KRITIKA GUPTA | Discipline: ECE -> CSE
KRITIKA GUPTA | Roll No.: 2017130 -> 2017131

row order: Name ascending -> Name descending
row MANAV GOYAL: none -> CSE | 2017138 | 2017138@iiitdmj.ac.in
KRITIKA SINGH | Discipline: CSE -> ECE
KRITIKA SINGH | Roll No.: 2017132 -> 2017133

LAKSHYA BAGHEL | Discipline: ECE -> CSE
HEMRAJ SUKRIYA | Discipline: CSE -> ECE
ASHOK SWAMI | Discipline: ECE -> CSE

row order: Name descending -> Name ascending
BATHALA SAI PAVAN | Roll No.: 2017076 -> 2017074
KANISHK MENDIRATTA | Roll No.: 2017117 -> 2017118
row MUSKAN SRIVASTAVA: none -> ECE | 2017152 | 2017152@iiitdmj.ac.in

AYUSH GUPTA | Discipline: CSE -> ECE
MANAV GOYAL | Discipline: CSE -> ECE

#### Instructions to follow:
The answer must be the same records, repeated exactly and in full.

#### Completed task:
KRITIKA GUPTA | Discipline: ECE -> CSE
KRITIKA GUPTA | Roll No.: 2017130 -> 2017131

row order: Name ascending -> Name descending
row MANAV GOYAL: none -> CSE | 2017138 | 2017138@iiitdmj.ac.in
KRITIKA SINGH | Discipline: CSE -> ECE
KRITIKA SINGH | Roll No.: 2017132 -> 2017133

LAKSHYA BAGHEL | Discipline: ECE -> CSE
HEMRAJ SUKRIYA | Discipline: CSE -> ECE
ASHOK SWAMI | Discipline: ECE -> CSE

row order: Name descending -> Name ascending
BATHALA SAI PAVAN | Roll No.: 2017076 -> 2017074
KANISHK MENDIRATTA | Roll No.: 2017117 -> 2017118
row MUSKAN SRIVASTAVA: none -> ECE | 2017152 | 2017152@iiitdmj.ac.in

AYUSH GUPTA | Discipline: CSE -> ECE
MANAV GOYAL | Discipline: CSE -> ECE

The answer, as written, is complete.